Itemized modification records:

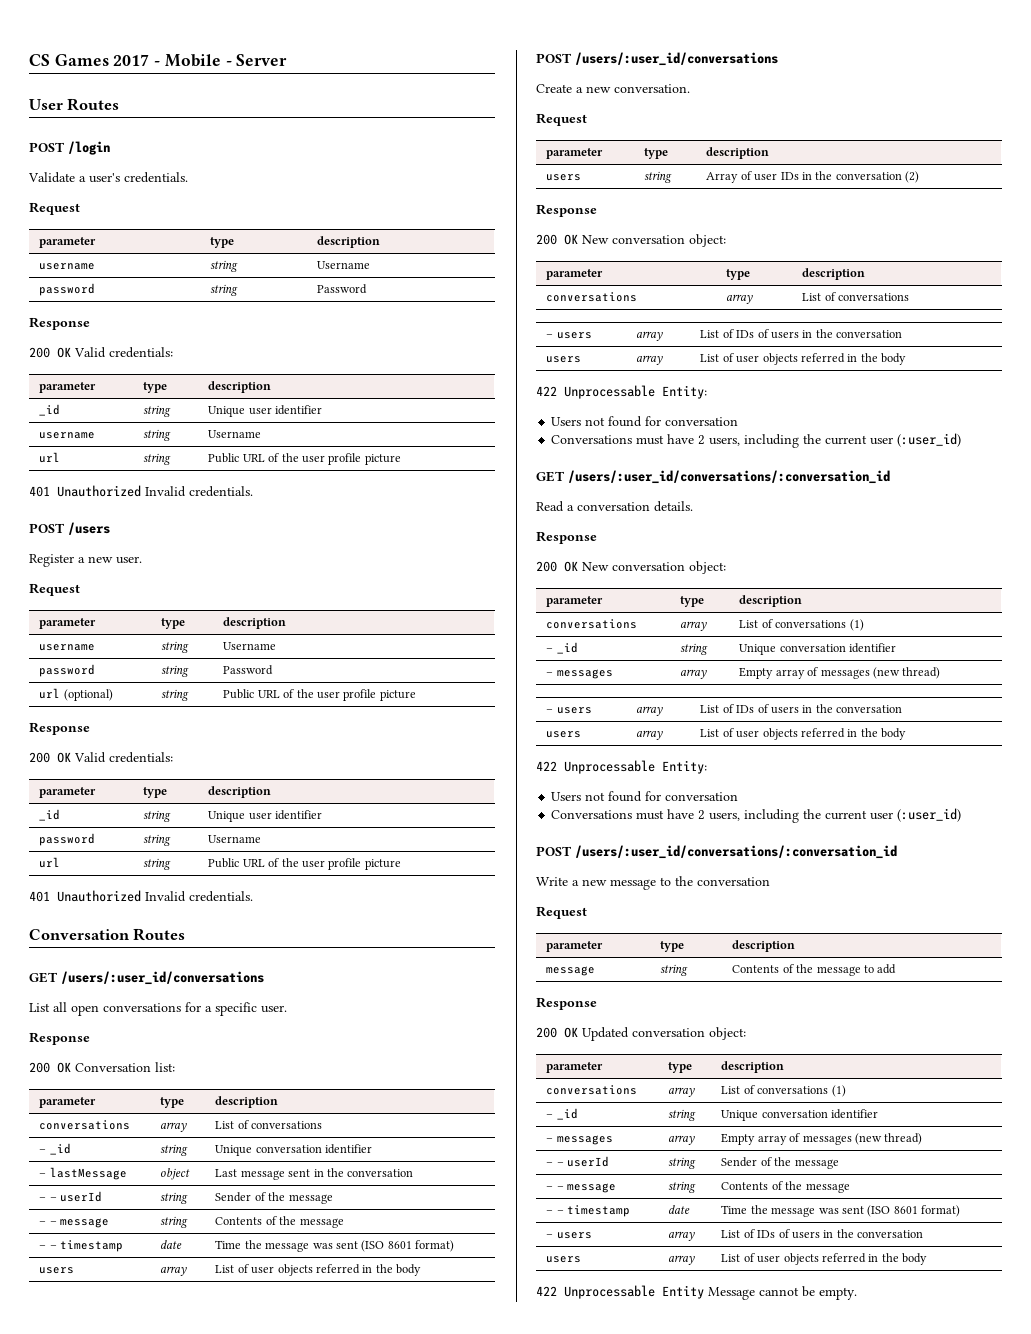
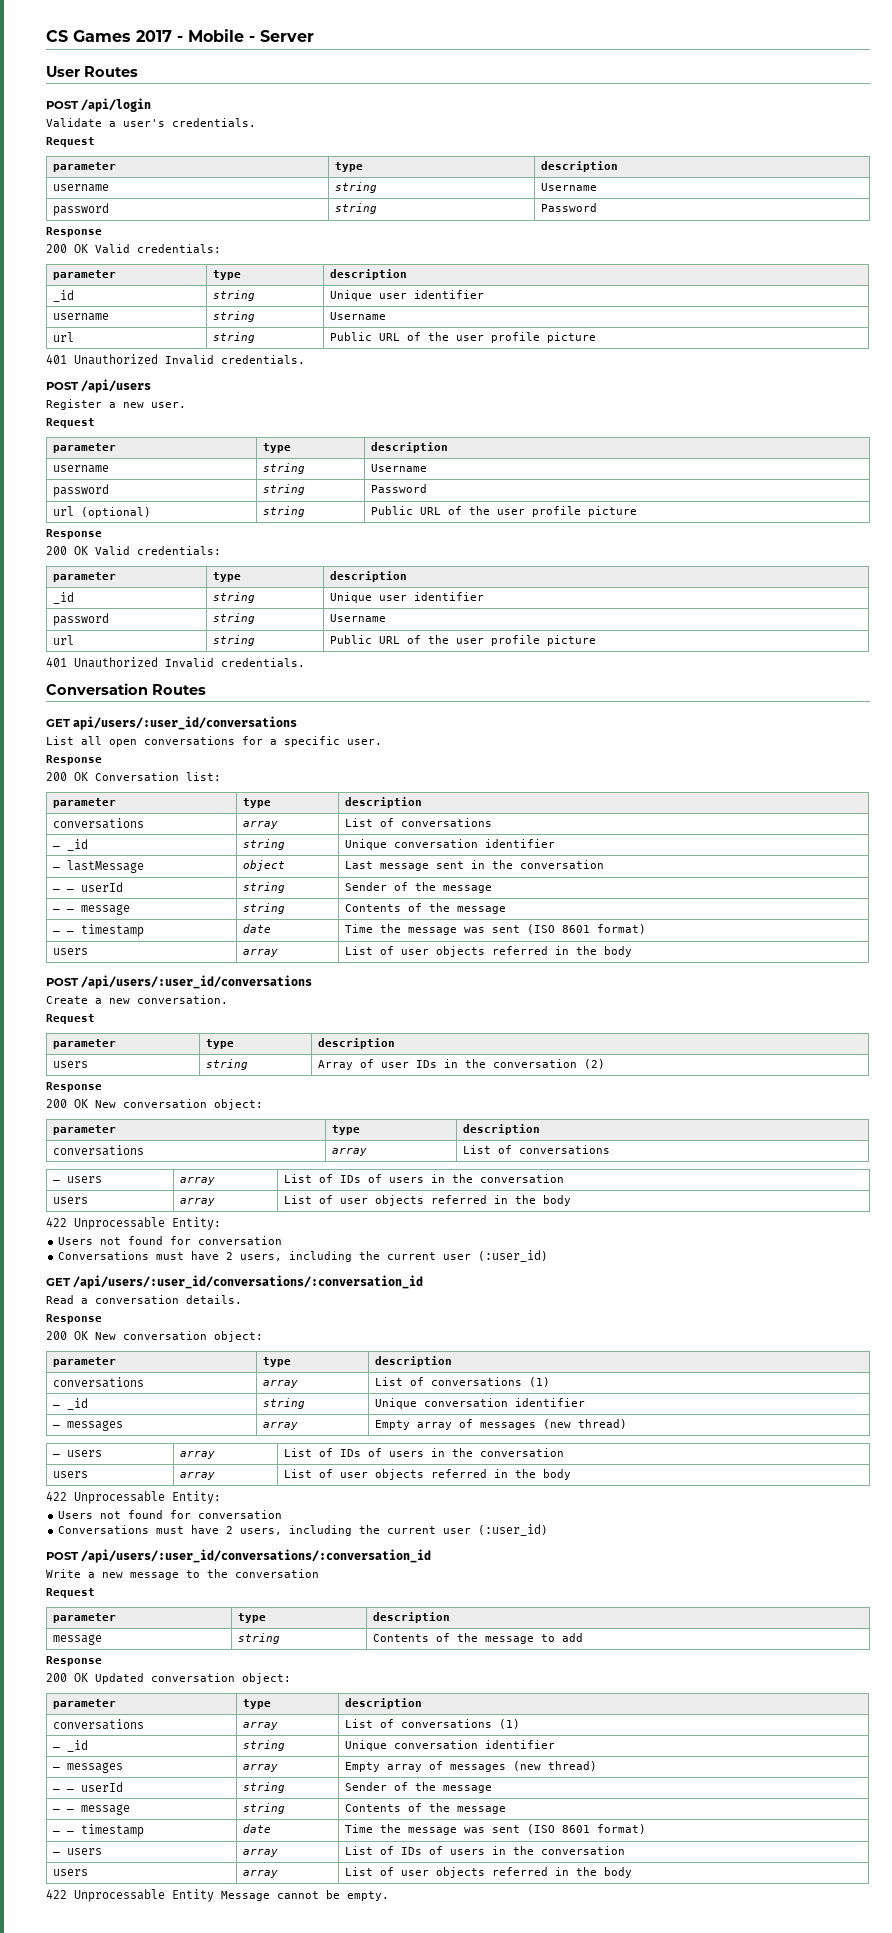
[68,141,110,155] /login -> [81,98,152,112] /api/login
[68,522,110,535] /users -> [81,379,152,393] /api/users
[61,971,264,985] /users/:user_id/conversations -> [73,716,298,730] api/users/:user_id/conversations
[575,52,778,66] /users/:user_id/conversations -> [81,975,313,989] /api/users/:user_id/conversations
[568,470,890,484] /users/:user_id/conversations/:conversation_id -> [73,1275,424,1289] /api/users/:user_id/conversations/:conversation_id
[575,845,897,859] /users/:user_id/conversations/:conversation_id -> [81,1549,432,1563] /api/users/:user_id/conversations/:conversation_id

→ **WHAT TO DO**
Every entry is to be reproduced word for word, and no image is carried over.

→ **THE COMPLETED TASK**
[68,141,110,155] /login -> [81,98,152,112] /api/login
[68,522,110,535] /users -> [81,379,152,393] /api/users
[61,971,264,985] /users/:user_id/conversations -> [73,716,298,730] api/users/:user_id/conversations
[575,52,778,66] /users/:user_id/conversations -> [81,975,313,989] /api/users/:user_id/conversations
[568,470,890,484] /users/:user_id/conversations/:conversation_id -> [73,1275,424,1289] /api/users/:user_id/conversations/:conversation_id
[575,845,897,859] /users/:user_id/conversations/:conversation_id -> [81,1549,432,1563] /api/users/:user_id/conversations/:conversation_id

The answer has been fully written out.